▶ Problem: Write out the listing below character for character, though without its pictures.
*** Records for the task Section Begins ***
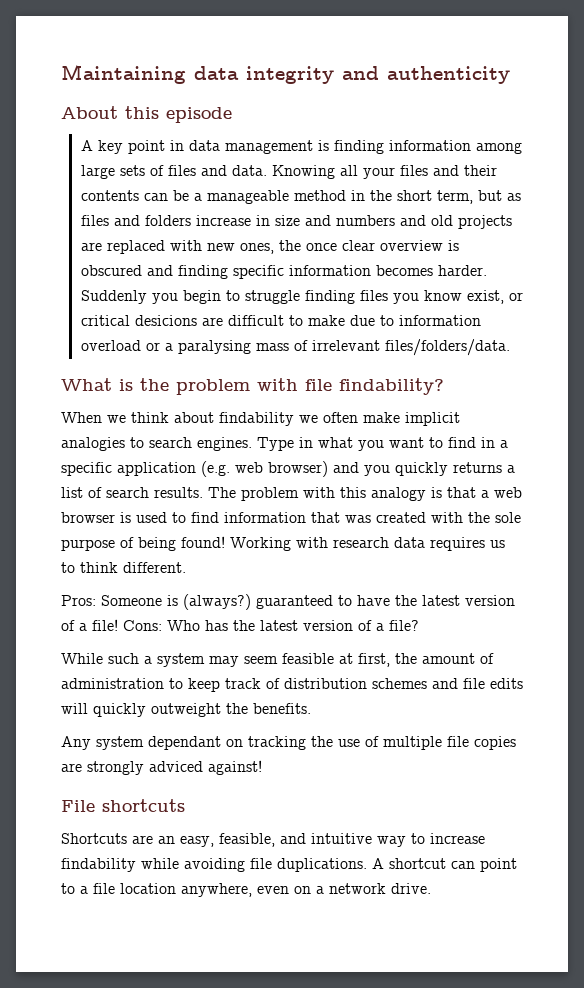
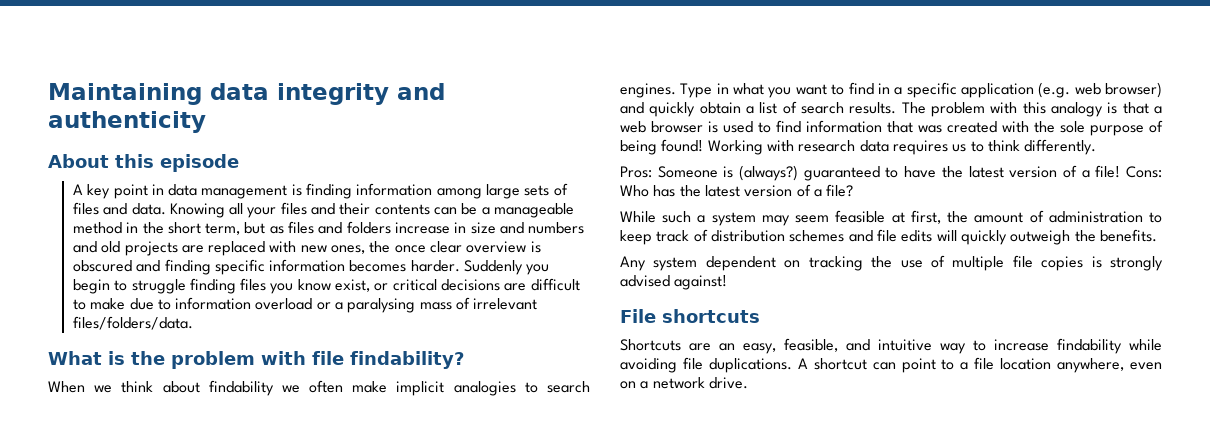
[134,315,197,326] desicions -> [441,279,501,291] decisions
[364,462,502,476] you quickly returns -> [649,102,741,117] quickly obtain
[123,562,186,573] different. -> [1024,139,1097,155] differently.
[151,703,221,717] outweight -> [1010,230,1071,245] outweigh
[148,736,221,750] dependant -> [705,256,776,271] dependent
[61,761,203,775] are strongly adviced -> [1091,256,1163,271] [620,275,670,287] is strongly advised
*** Records for the task Section Ends ***
▶ Solution for this problem:
[134,315,197,326] desicions -> [441,279,501,291] decisions
[364,462,502,476] you quickly returns -> [649,102,741,117] quickly obtain
[123,562,186,573] different. -> [1024,139,1097,155] differently.
[151,703,221,717] outweight -> [1010,230,1071,245] outweigh
[148,736,221,750] dependant -> [705,256,776,271] dependent
[61,761,203,775] are strongly adviced -> [1091,256,1163,271] [620,275,670,287] is strongly advised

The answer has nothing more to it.